Jokowi juga nyaris terjebak DPR terkait pengesahan revisi UU Pemasyarakatan dan KUHP yang akhirnya ia minta ditunda. Banyak petualang politik dan anggota DPR yang kecewa berat akibat penundaan ini, termasuk duo F Wakil Ketua DPR, Fahri Hamzah dan Fadli Zon.
Mengapa Jokowi sempat terjebak? Karena para penggawanya tidak begitu pintar, misalnya Menteri Hukum dan Hak Asasi Manusia Yasonna Laoly, untuk tidak mengatakannya bodoh seperti yang dilontarkan Yasonna kepada artis peran Dian Sastro.
Mereka yang duduk di kabinet, tak terkecuali Wakil Presiden Jusuf Kalla, seolah tiarap mencari selamat. Hanya Wiranto dan Kepala Staf Presiden (KSP) Moeldoko yang berani pasang badan, tapi itu pun suka belepotan dan memantik polemik dalam menyampaikan pernyataan.
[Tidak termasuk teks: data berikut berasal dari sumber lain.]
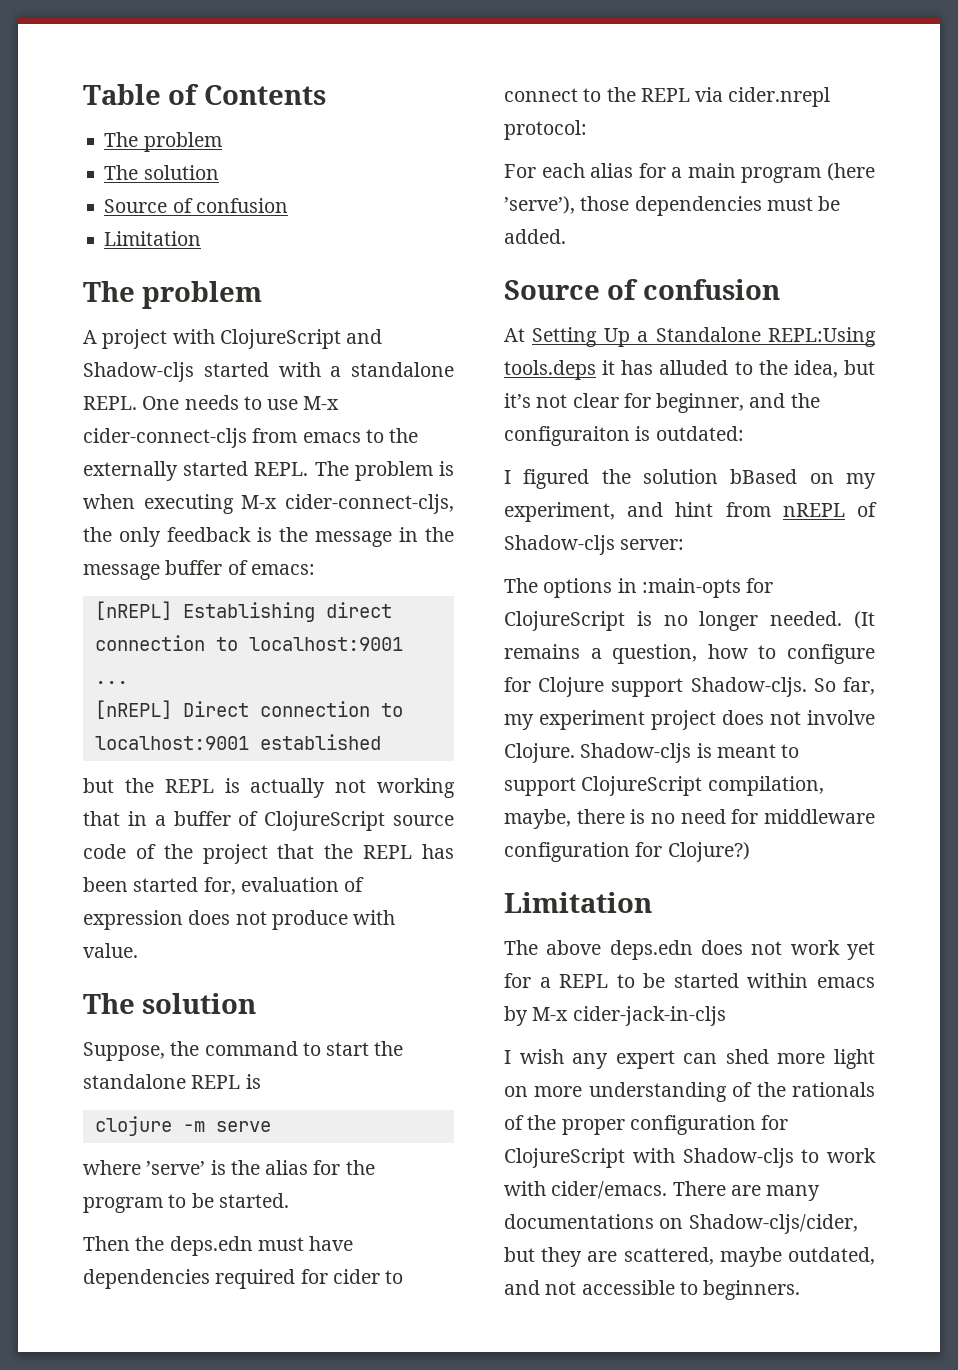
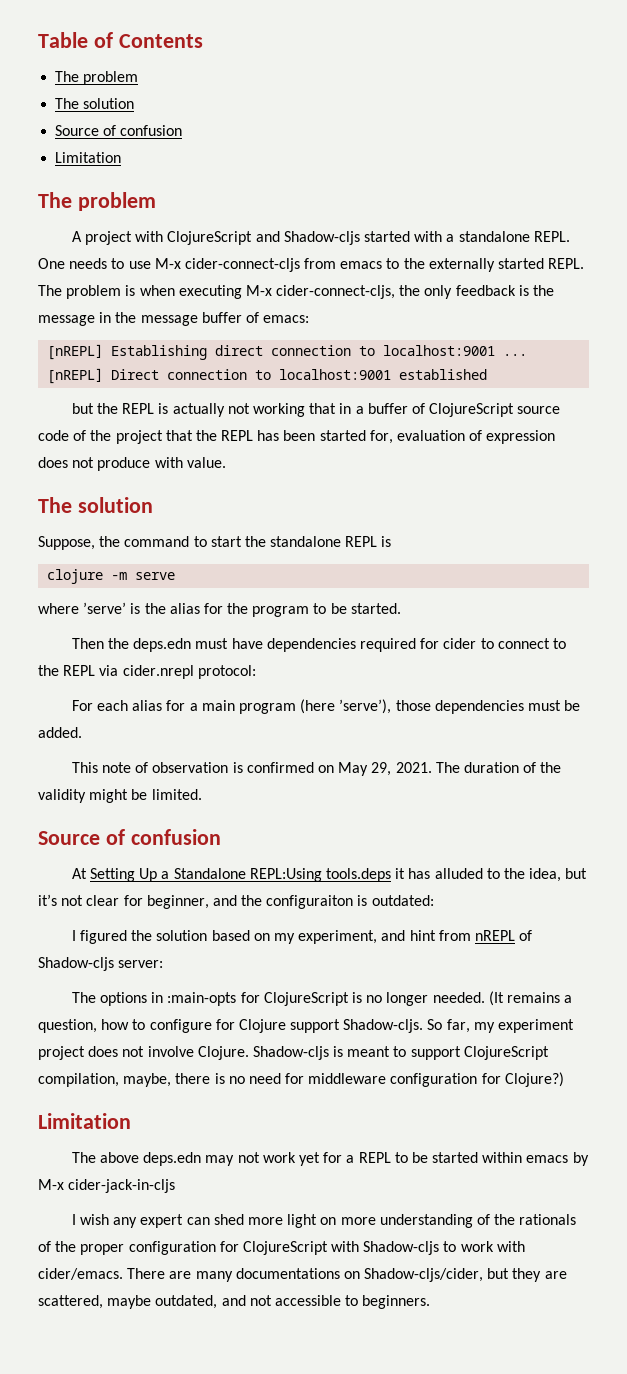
+ This note of observation is confirmed on May 29, 2021. The duration of the validity might be limited.
- I figured the solution bBased on my experiment, and hint from nREPL of Shadow-cljs server:
+ I figured the solution based on my experiment, and hint from nREPL of Shadow-cljs server:
- The above deps.edn does not work yet for a REPL to be started within emacs by M-x cider-jack-in-cljs
+ The above deps.edn may not work yet for a REPL to be started within emacs by M-x cider-jack-in-cljs

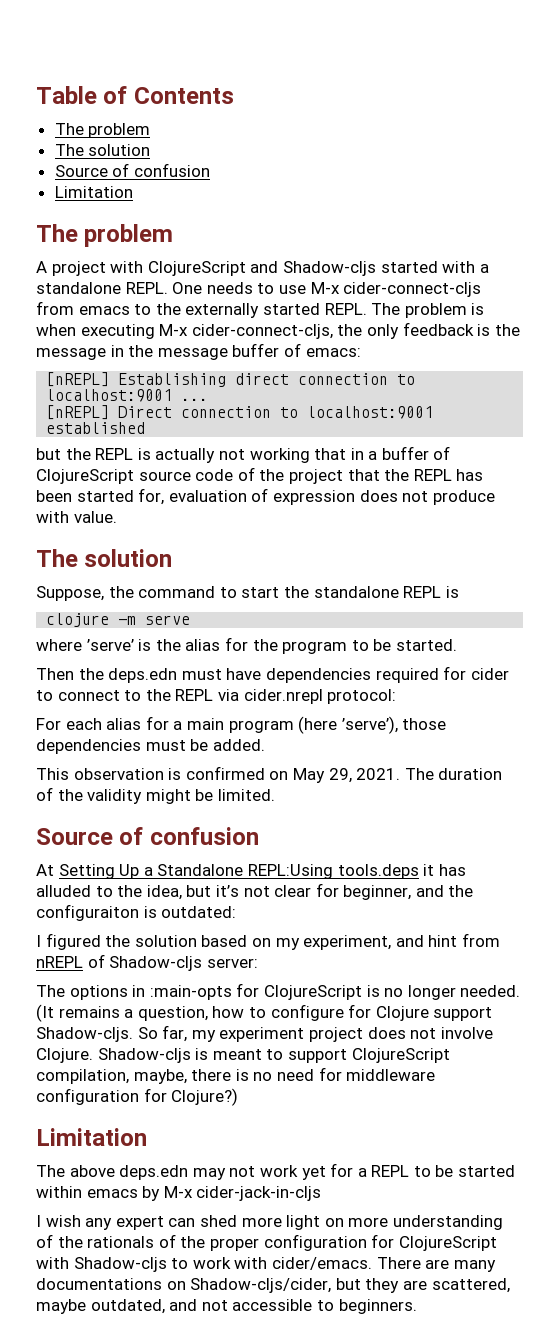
- This note of observation is confirmed on May 29, 2021.
+ This observation is confirmed on May 29, 2021.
Atau mungkin saja Yasonna bukannya kurang pintar, melainkan punya hidden agenda dan vested interest yang sama dengan para anggota DPR, dan mungkin juga dengan para koruptor, terkait sikapnya dalam revisi UU KPK, UU Pemasyarakatan dan KUHP yang lebih berpihak ke koruptor.
Maklum, sebelum menjadi menteri Yasonna adalah anggota DPR, bahkan politisi PDIP ini pernah diperiksa KPK dalam kasus dugaan korupsi proyek Kartu Tanda Penduduk elektronik atau e-KTP. Tentu ia juga sangat memikirkan kolega-koleganya di DPR.
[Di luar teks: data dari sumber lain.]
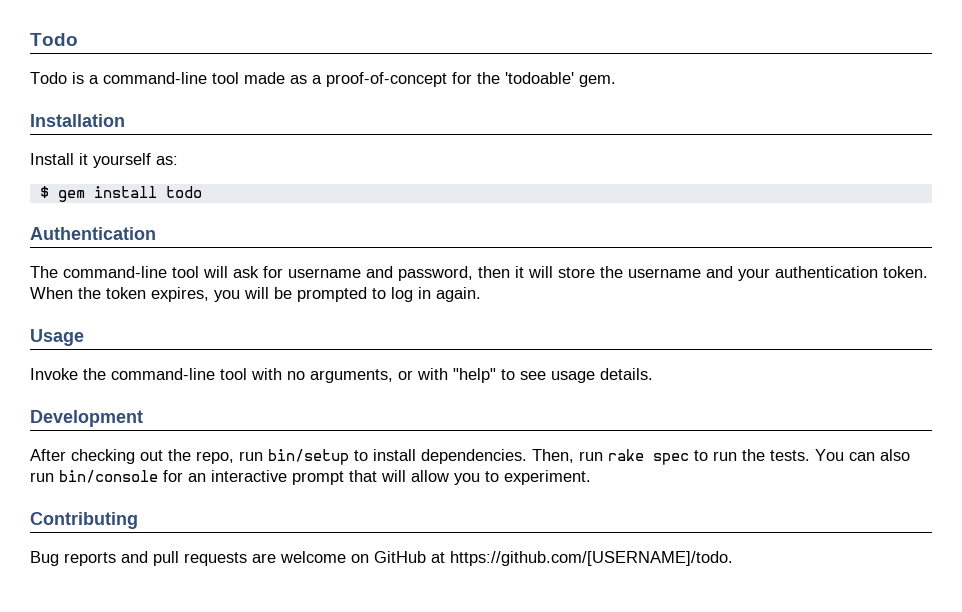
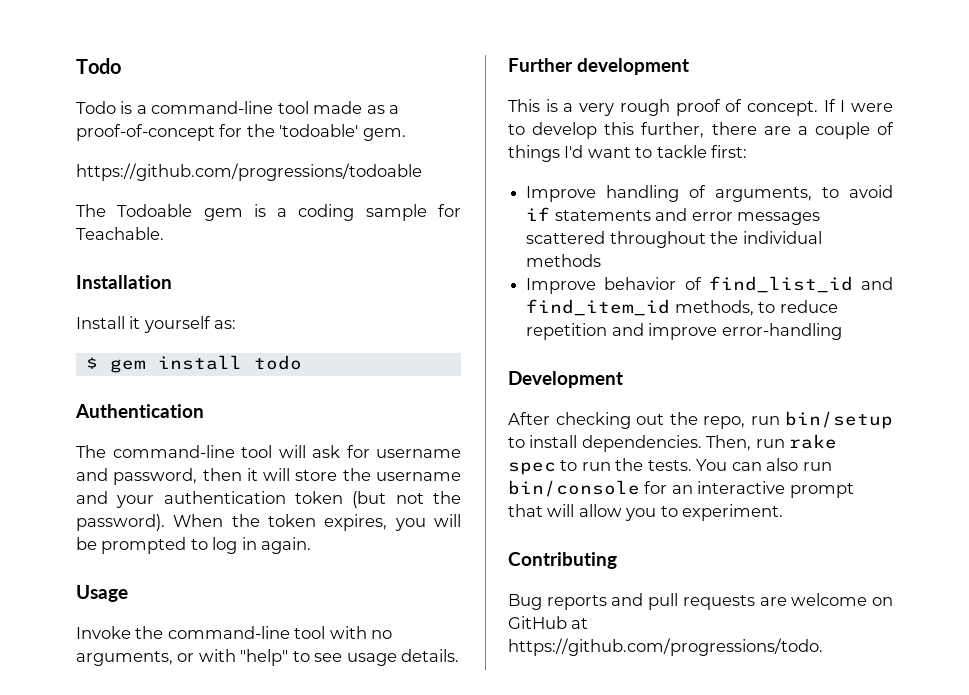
+ https://github.com/progressions/todoable
+ The Todoable gem is a coding sample for Teachable.
- The command-line tool will ask for username and password, then it will store the username and your authentication token.
+ The command-line tool will ask for username and password, then it will store the username and your authentication token (but not the password).
+ Further development
+ This is a very rough proof of concept. If I were to develop this further, there are a couple of things I'd want to tackle first:
+ Improve handling of arguments, to avoid if statements and error messages scattered throughout the individual methods
+ Improve behavior of find_list_id and find_item_id methods, to reduce repetition and improve error-handling
- Bug reports and pull requests are welcome on GitHub at https://github.com/[USERNAME]/todo.
+ Bug reports and pull requests are welcome on GitHub at https://github.com/progressions/todo.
Namun, Jokowi harus berjuang sampai akhir. Langkah Jokowi menghadirkan para tokoh bangsa seperti Mahfud MD, Goenawan Mohamad, Azzyumardi Azra, Toety Herati dan sebagainya ke Istana, Kamis (26/9/2019), yang kemudian berbuah keputusan untuk mempertimbangkan pembatalan revisi UU KPK, sudah cukup tepat. Jokowi juga berencana menemui perwakilan mahasiswa, Jumat (27/9/2019) ini, yang diharapkan dapat menganalisasi "Semangat 45" kalangan kampus.
Menjadi Samurai, kata Nathan, adalah mengabdi pada seperangkat moral dan mencari keheningan untuk berpikir jernih. Moral Presiden antara lain adalah mendengarkan suara rakyat, karena suara rakyat adalah suara Tuhan, vox populi vox Dei.
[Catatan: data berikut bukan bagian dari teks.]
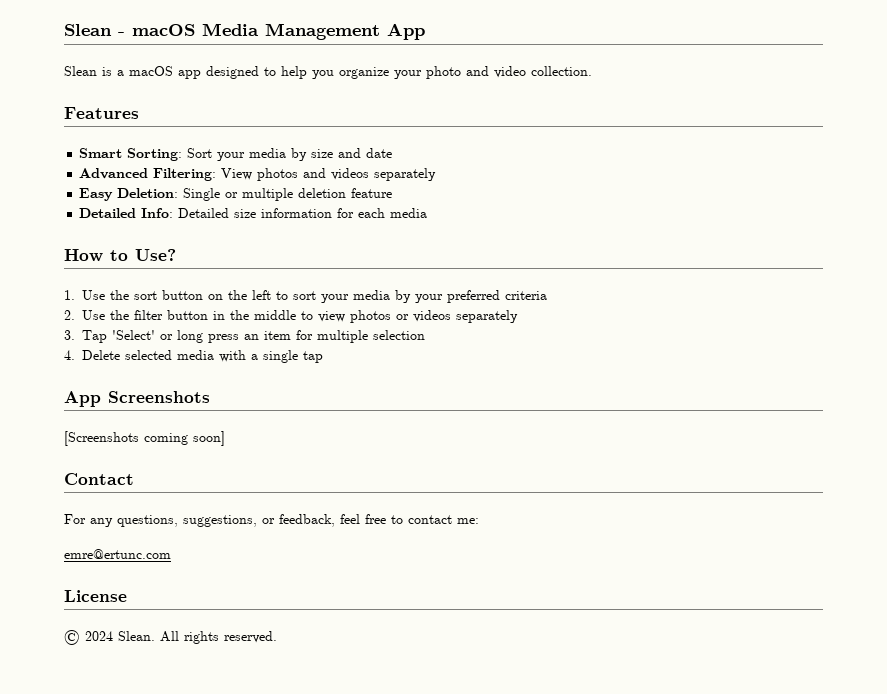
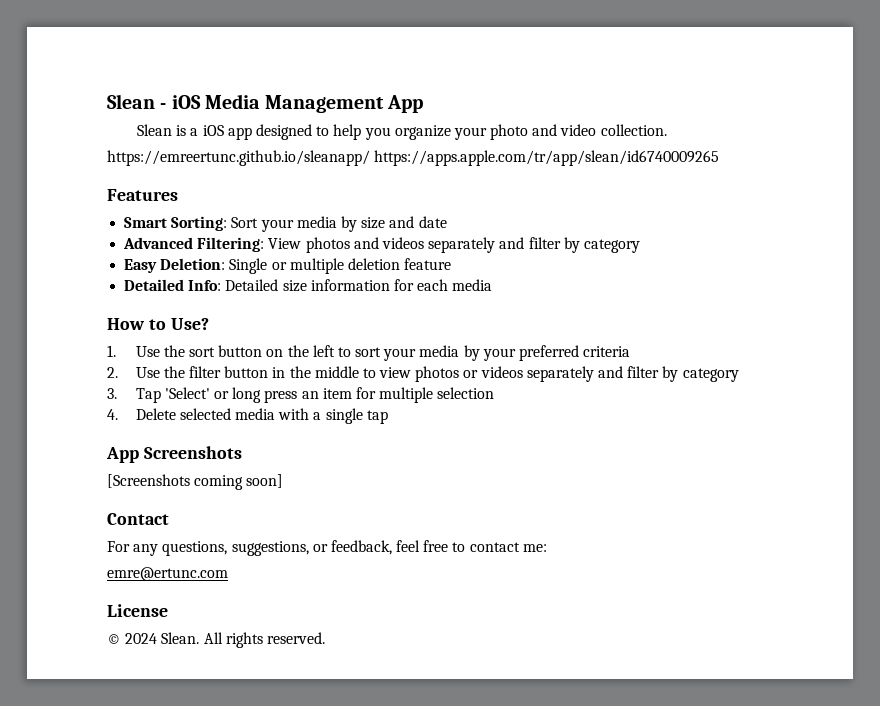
- Slean - macOS Media Management App
+ Slean - iOS Media Management App
- Slean is a macOS app designed to help you organize your photo and video collection.
+ Slean is a iOS app designed to help you organize your photo and video collection.
+ https://emreertunc.github.io/sleanapp/ https://apps.apple.com/tr/app/slean/id6740009265
- Advanced Filtering: View photos and videos separately
+ Advanced Filtering: View photos and videos separately and filter by category
- 2. Use the filter button in the middle to view photos or videos separately
+ 2. Use the filter button in the middle to view photos or videos separately and filter by category

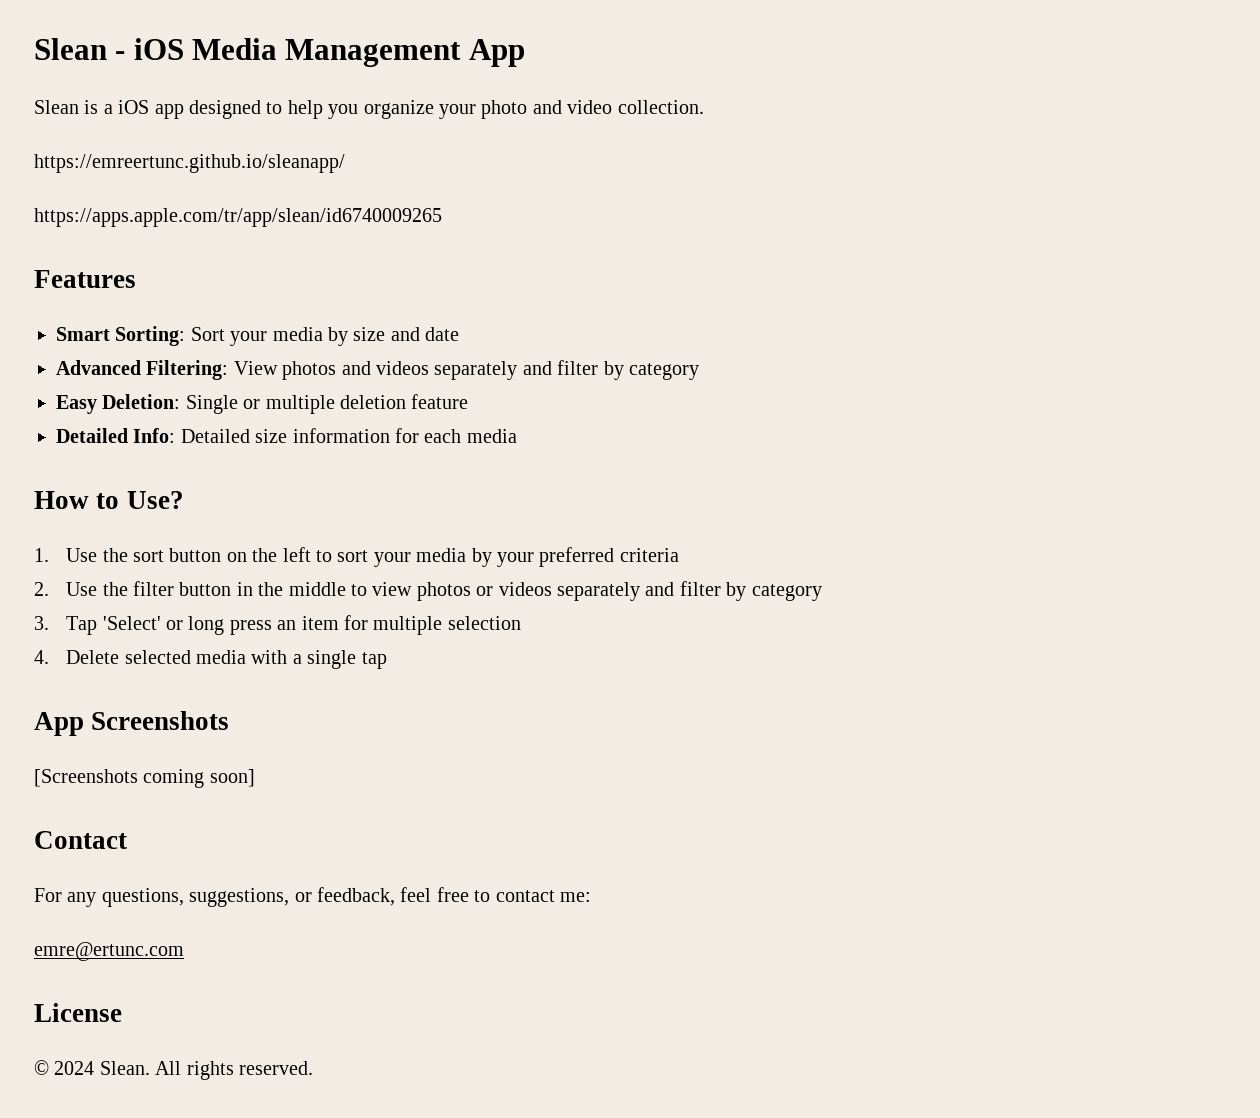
- https://emreertunc.github.io/sleanapp/ https://apps.apple.com/tr/app/slean/id6740009265
+ https://emreertunc.github.io/sleanapp/
+ https://apps.apple.com/tr/app/slean/id6740009265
Mendengar akan menyempurnakan watak manusia, demikian pitutur luhur dalam tradisi Jawa.
Sikap diam Jokowi beberapa hari belakangan di tengah gempuran aksi demonstrasi massa, mungkin karena ia sedang memerlukan keheningan untuk dapat berpikir jernih.
Setelah berpikir jernih, ditambah masukan dari para tokoh nasional di atas, Jokowi akhirnya mempertimbangkan untuk membatalkan revisi UU KPK.
Dalam catatan KPK, sedikitnya ada 26 poin kontroversial dalam revisi UU KPK yang merupakan usul inisiatif DPR.
Dalam catatan Presiden Jokowi, sedikitnya ada 14 pasal kontroversial dalam revisi KUHP. Sebab itulah, revisi kedua UU tersebut plus UU Pemasyarakatan patut ditunda bahkan dibatalkan.
Jokowi pun harus menjadi Samurai pamungkas yang mengabdi pada seperangkat moral dan mencari keheningan untuk dapat berpikir jernih.
Tarik-menarik kepentingan di internal inner cycle-nya atau pun dengan DPR harus dapat diredam dan diendapkan demi terciptanya ide yang cerdas dan brilian.
Mengusik KPK adalah mengusik nurani bangsa, apalagi sudah terbukti bahwa KPK telah menjadi semacam ruh bangsa ini. Ketika ada yang coba-coba membonsai atau bahkan melumpuhkan KPK, maka "serentak rakyatmu membela".
Suara rakyat adalah suara Tuhan, maka seorang Samurai pamungkas pun tak akan sanggup melawan suara rakyat yang notabene suara Tuhan. Itulah!
Karyudi Sutajah Putra: Analis Politik pada Konsultan dan Survei Indonesia (KSI), Jakarta.